Look To The Beginning
I’m at a point in my life where I am constantly looking back: back at old videos, back at old photos, back at old posts, etc. So here I am, back at this post. This was the first post I ever wrote and published on my blog. How ironic is it that the beginning was about the end? Want to know what is even more ironic? I preached, repeatedly, in that old post that there is an end. You shouldn’t feel obligated to change things, to keep going, etc. Yet, here I am, going back to posts I thought were at one time finished, and refreshing them.
Why am I rewriting a post about the end?
The reason I chose this post?
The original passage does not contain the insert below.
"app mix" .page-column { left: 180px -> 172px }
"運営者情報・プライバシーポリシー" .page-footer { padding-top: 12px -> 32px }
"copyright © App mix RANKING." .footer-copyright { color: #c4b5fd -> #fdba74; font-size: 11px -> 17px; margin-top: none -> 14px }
Fall of 2016, the last semester of my undergraduate degree. I only had my credit hour requirement to fill, so I had a chance to take classes I wanted, rather than classes I needed. I took an advanced creative writing class where the theme was “Ghosts.” Super cool, right? Anyway, we had one-on-one sessions with the professor. We were instructed to bring in a piece we wanted him to look over, and we’d spend the time talking about it. It was super generative and very helpful.
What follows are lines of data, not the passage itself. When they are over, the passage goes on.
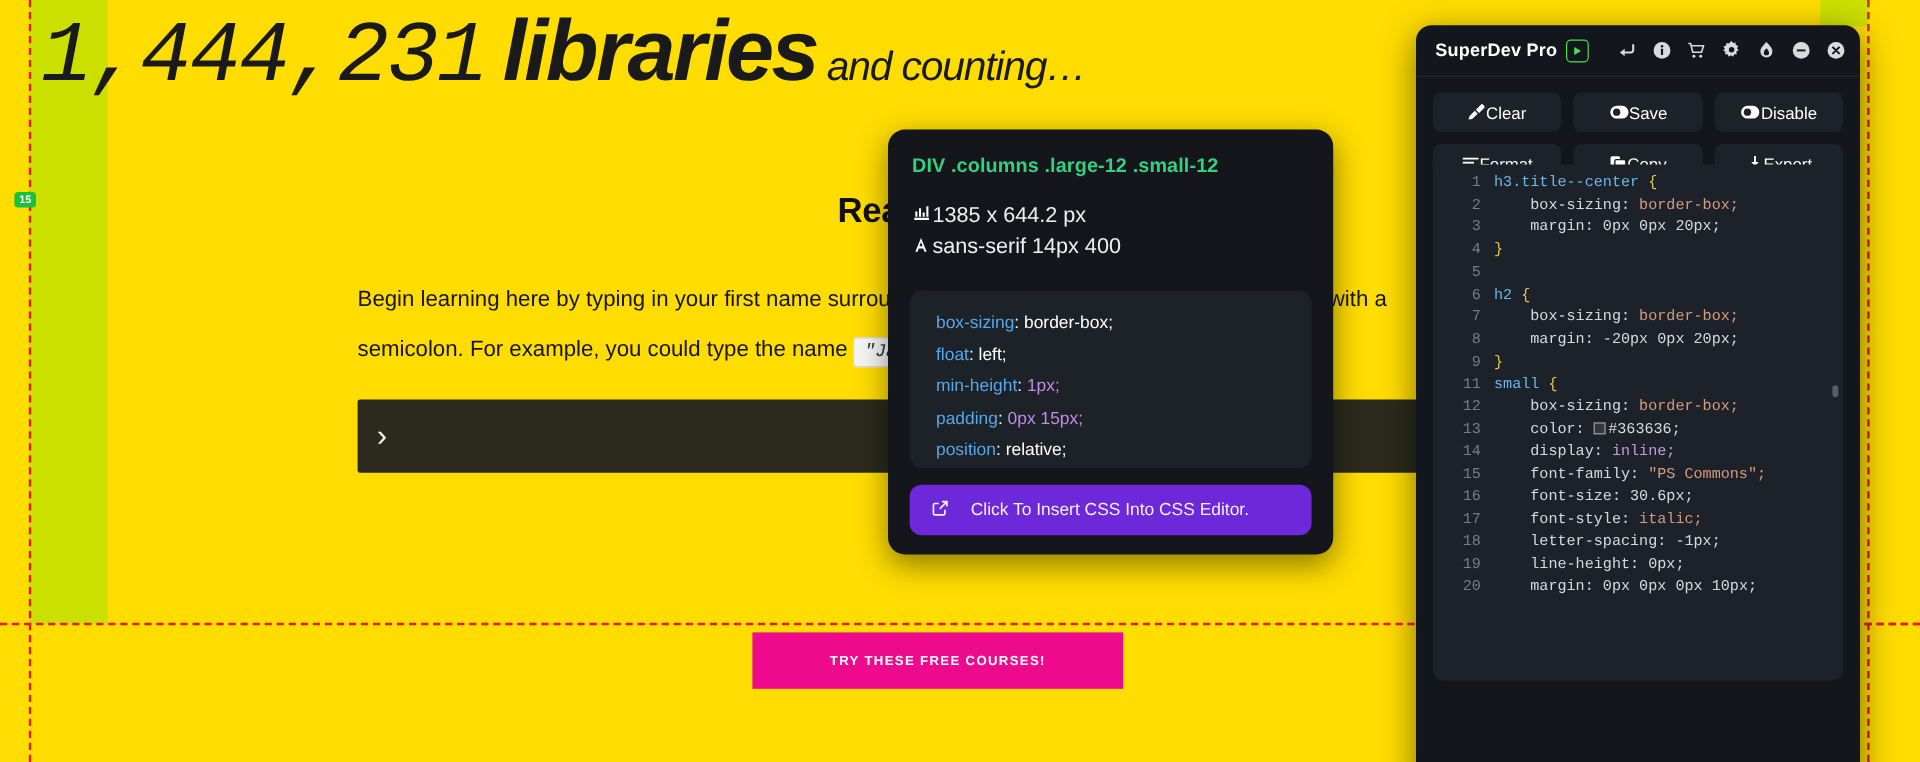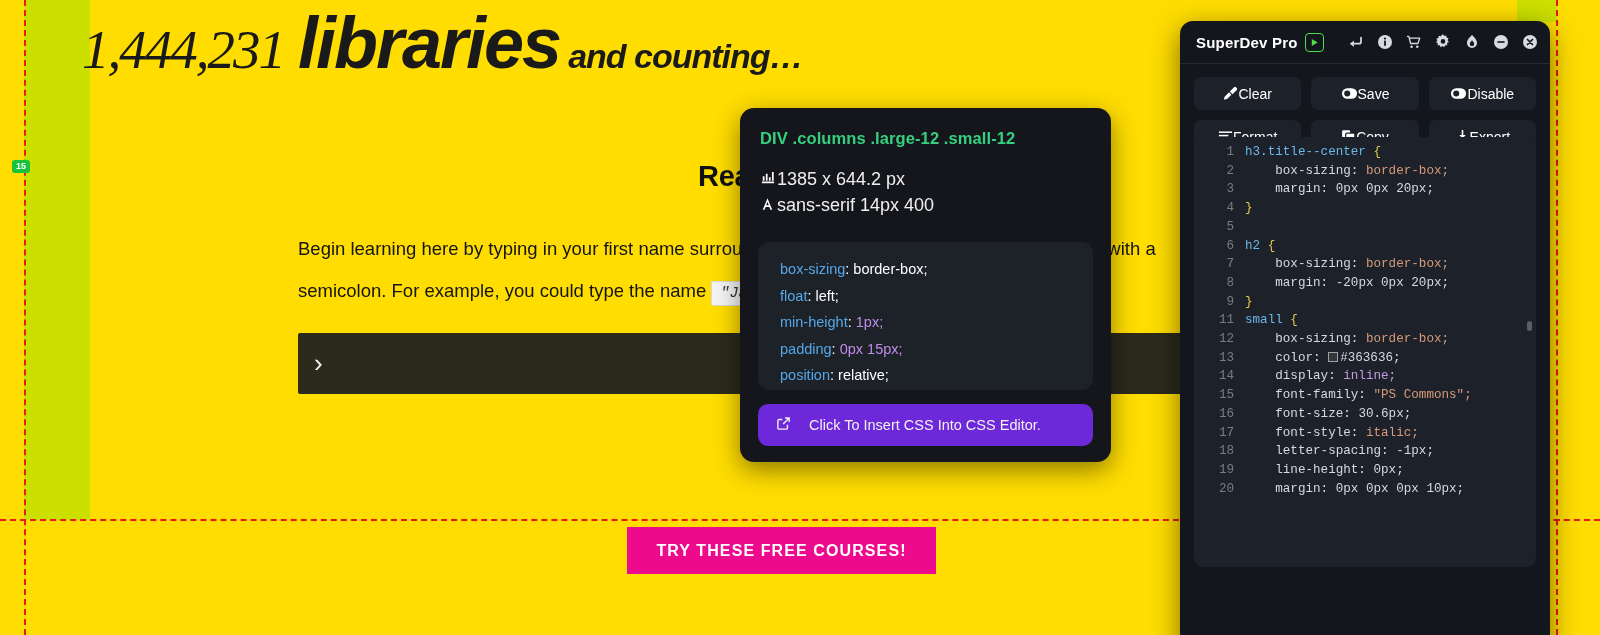"1,444,231" .hero .num { font-family: Liberation Serif, serif -> Liberation Mono, monospace; font-size: 55px -> 72px; margin-left: 48px -> none }
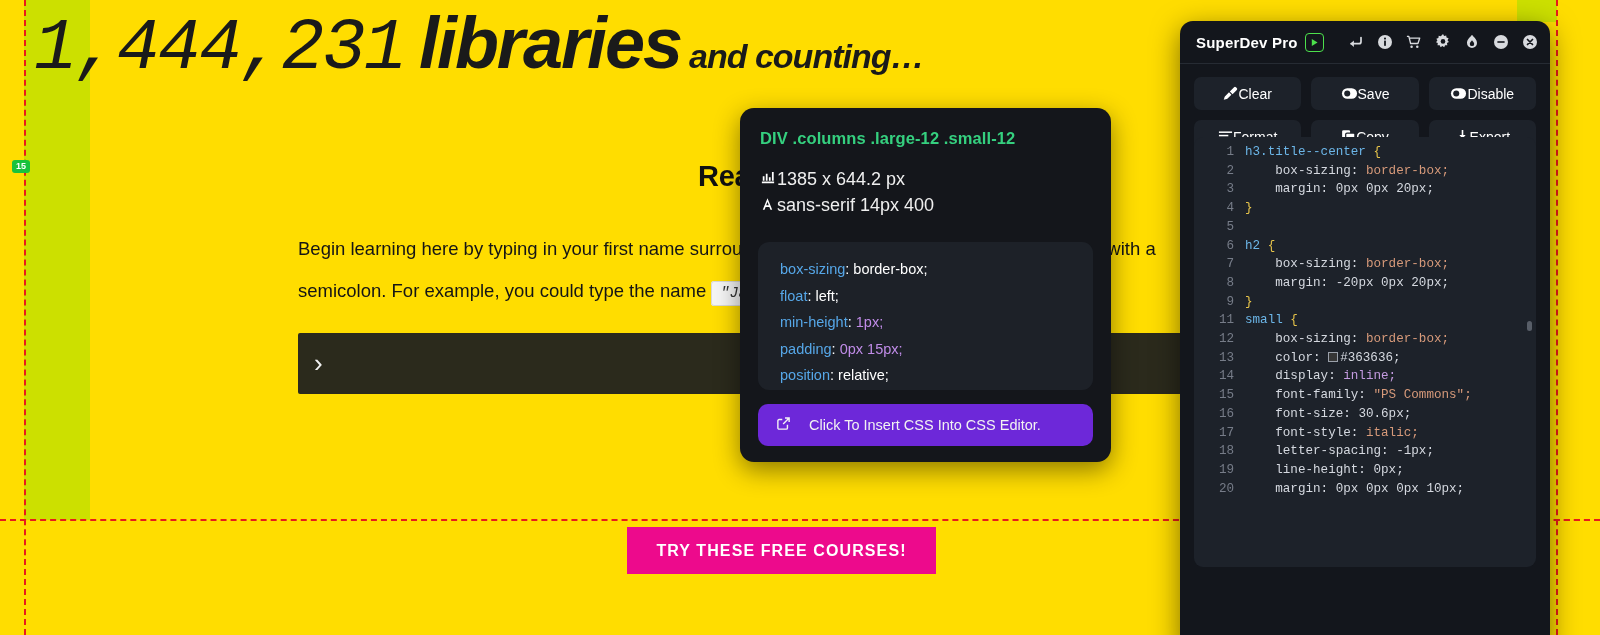"and counting…" .hero .tail { font-weight: 700 -> 400 }
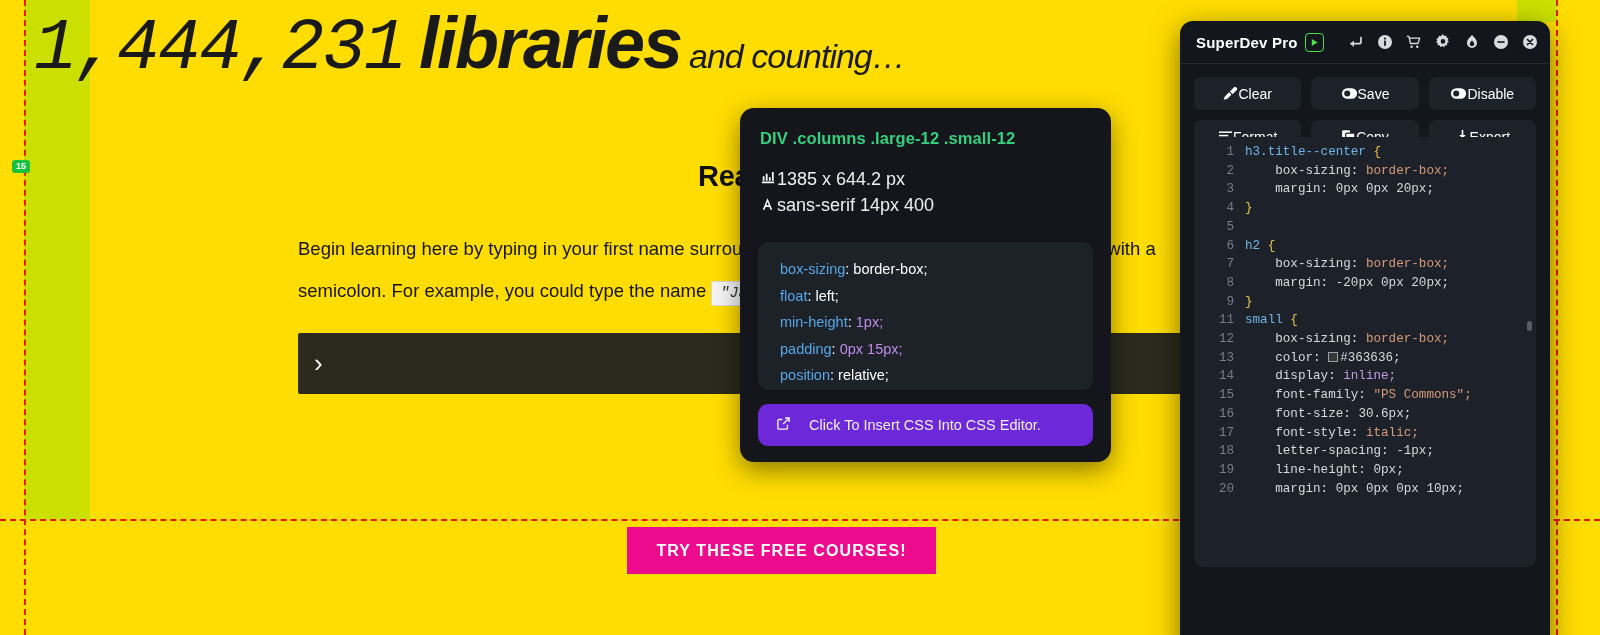"TRY THESE FREE COURSES!" .cta { font-size: 16px -> 11px }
I brought an older piece that I’ve been working on, on-and-off, for the past year or two. He read it over, silent, for a good fifteen to twenty minutes. He stopped and said, “It was fun.” I was pleased. I thought the story was done. I was ready to start writing cover letters and send it off to publications. Then, he asked me, “Why did you bring it?” I sat there for a while, mulling that question over. Why? Why not? I wanted someone with experience to look it over? I needed someone to say “yay” or “nay,” to it? Truly, I wanted a lot of things, but I didn’t know how to respond. He clarified, “There’s a reason you’re still looking this over. If it was done, you wouldn’t bring it.”
The truth about an ending.
That was so true. I wouldn’t keep looking at it if I didn’t feel there was something more. If I didn’t feel there was something I was missing, why wait to send it off? I didn’t have a good answer. Then, I remembered this old post I wrote, this post where I said there comes a time that you just need to stop. There is an end, and sometimes you have to force yourself to put it away. While I do think there comes a point where you start over-editing, over-writing, etc. I also think you shouldn’t settle. If you feel like something isn’t right, don’t stop writing. Don’t stop editing. Keep going because you may eventually find a better end than you had ever imagined.
So, I’m going to keep working on this piece. I am also going to go back and edit some of these posts because, let’s face it, they are definitely not done.
Be proud. Keep writing. Keep submitting. Be writers.